A.L. Lloyd sang the boat-launching shanty The Sailboat Malarkey on the 1974 Topic anthology Sea Shanties. This track was also included in 2004 on the CD Sailors’ Songs & Sea Shanties. A.L. Lloyd commented in the latter album’s sleeve notes:

The tune and most of the words come from the Bahamas, from the singer Frederick McQueen. In the Bahamas it’s mostly used for boat-launching, but it serves equally well for capstan work. ‘Malarkey’ here is a mispronunciation of ‘Malachi’.

Jim Mageean sang The ‘Malarkey’ in 1978 on his Greenwich Village album Of Ships…and Men. He commented:

A capstan shanty of West Indian origin which was recorded in 1930 in the Bahamas where it was still being used to help when launching boats.
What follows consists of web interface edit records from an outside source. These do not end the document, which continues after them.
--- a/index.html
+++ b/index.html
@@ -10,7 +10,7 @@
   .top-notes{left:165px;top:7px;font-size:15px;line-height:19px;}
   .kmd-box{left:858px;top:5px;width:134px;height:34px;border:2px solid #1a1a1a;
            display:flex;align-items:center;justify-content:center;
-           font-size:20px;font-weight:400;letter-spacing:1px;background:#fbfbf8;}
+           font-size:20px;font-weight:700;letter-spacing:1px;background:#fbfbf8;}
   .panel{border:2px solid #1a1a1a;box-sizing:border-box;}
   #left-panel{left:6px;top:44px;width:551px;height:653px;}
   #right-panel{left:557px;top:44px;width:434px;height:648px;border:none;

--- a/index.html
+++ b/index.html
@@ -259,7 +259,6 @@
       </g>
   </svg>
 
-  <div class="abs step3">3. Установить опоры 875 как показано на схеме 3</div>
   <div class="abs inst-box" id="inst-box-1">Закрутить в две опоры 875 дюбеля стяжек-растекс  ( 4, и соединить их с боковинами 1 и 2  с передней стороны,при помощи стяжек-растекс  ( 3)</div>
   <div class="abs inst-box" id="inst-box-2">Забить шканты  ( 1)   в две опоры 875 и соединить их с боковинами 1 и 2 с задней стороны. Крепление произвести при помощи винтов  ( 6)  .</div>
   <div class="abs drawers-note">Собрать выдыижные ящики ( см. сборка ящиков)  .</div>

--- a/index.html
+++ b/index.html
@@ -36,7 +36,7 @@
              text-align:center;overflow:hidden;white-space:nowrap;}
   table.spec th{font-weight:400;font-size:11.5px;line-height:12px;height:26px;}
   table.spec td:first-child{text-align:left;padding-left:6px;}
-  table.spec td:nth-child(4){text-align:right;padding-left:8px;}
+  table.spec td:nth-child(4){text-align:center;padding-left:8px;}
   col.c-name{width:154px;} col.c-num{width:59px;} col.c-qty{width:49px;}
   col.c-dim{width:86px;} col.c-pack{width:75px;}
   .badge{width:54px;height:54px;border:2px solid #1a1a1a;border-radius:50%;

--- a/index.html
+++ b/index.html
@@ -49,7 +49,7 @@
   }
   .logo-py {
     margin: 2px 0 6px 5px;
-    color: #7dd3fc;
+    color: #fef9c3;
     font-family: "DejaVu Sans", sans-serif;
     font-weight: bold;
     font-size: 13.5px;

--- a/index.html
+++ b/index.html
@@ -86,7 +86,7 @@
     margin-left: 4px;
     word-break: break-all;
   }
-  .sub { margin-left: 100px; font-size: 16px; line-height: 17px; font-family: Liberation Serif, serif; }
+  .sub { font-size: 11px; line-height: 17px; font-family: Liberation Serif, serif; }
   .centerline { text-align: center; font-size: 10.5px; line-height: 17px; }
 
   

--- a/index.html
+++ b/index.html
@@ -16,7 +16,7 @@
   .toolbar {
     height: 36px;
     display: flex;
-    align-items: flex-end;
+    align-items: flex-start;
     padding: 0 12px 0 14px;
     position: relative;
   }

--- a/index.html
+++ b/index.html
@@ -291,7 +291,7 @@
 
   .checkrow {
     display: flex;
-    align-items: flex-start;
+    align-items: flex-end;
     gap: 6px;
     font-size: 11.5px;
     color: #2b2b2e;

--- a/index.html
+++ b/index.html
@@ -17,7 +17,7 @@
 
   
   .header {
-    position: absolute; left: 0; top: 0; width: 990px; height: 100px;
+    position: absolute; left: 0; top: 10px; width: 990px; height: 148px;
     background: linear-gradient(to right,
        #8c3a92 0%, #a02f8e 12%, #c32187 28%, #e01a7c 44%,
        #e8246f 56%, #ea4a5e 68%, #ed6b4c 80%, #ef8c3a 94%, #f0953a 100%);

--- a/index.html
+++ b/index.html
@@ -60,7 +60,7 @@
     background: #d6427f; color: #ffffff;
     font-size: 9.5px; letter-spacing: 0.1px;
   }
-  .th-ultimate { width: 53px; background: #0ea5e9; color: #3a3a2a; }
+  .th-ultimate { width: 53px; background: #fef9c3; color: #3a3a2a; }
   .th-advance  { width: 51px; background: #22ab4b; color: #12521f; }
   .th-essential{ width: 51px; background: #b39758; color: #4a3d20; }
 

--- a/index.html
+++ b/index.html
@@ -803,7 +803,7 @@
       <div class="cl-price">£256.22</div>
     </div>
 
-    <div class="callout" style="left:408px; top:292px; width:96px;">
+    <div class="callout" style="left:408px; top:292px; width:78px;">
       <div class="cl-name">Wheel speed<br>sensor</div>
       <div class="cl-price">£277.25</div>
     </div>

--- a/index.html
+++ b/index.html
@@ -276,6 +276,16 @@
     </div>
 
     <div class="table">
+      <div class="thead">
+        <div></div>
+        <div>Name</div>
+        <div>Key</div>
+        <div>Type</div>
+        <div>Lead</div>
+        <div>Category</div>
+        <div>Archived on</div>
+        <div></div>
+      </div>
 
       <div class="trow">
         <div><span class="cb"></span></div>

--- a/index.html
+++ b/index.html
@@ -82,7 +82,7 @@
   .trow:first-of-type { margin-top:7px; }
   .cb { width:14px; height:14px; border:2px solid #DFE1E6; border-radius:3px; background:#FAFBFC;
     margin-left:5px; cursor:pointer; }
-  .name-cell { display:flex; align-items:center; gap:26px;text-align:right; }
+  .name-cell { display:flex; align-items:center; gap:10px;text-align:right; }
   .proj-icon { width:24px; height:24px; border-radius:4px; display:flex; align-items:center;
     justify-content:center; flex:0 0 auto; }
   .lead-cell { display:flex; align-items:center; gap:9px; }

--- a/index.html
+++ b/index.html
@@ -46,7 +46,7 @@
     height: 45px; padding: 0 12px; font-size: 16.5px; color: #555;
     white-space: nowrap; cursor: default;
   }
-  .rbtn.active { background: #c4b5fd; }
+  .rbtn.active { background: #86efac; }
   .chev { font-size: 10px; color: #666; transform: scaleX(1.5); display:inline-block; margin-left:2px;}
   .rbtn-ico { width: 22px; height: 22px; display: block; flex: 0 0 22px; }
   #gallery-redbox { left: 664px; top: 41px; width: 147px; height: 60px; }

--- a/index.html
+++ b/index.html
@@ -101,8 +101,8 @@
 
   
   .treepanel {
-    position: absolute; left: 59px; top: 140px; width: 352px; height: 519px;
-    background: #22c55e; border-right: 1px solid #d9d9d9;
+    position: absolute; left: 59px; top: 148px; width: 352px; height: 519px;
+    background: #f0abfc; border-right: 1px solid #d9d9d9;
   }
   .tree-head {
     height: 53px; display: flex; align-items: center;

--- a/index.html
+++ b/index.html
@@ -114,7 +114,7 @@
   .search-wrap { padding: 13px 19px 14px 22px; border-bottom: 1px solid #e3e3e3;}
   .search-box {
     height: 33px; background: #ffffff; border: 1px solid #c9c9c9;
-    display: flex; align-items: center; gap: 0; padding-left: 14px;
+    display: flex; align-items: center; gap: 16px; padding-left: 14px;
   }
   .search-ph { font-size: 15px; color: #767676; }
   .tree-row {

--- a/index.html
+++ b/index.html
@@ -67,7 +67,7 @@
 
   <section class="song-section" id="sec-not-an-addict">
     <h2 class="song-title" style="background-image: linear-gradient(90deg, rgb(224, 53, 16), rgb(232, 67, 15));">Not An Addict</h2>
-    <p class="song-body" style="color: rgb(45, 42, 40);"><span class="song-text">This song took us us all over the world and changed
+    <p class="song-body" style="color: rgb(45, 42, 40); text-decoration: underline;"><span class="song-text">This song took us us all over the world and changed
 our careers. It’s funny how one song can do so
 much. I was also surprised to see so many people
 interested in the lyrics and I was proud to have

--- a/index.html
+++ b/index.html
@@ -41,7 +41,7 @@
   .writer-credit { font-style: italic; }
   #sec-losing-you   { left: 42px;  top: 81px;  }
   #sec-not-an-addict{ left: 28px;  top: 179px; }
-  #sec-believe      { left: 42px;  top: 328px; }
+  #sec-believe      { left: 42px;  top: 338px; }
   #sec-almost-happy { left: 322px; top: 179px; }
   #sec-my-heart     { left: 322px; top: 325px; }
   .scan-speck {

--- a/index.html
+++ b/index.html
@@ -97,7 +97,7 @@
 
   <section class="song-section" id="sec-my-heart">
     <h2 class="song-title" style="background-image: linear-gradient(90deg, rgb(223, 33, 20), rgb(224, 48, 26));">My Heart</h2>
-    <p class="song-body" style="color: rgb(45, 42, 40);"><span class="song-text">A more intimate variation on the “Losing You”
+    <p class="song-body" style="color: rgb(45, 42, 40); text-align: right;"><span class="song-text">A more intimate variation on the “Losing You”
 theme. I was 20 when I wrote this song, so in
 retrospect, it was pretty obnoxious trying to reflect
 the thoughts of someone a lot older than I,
The name is obviously a West Indian mis-pronunciation of ‘Malachi’.


A.L. Lloyd sings The Sailboat Malarkey

Please tell me, what is this sailboat’s name?
    It’s the sailboat Malarkey
Tell me now, what is this good boat’s name?
    It’s the sailboat Malarkey

Who is the man then who built this fine boat?
Richardson, Richardson built this fine boat

Well now, me boys, we are bound out to sea
Windward Caroline come down to me

She’s lovely aloft and she’s lovely below
But she’s best on her back as you very well know

The blackbirds sang and the crow did caw
For to set this sail be up half past four

Away, away in St George’s town
The rats come batting the houses down

I’d give the world, boys, and all that I know
To turn and roll with me Lucy-oh

You pick her up, boys, and lay her down
And hang on tight as she bounces around

Tell me, what is that sailboat’s name?
Tell me, tell me, what is her name?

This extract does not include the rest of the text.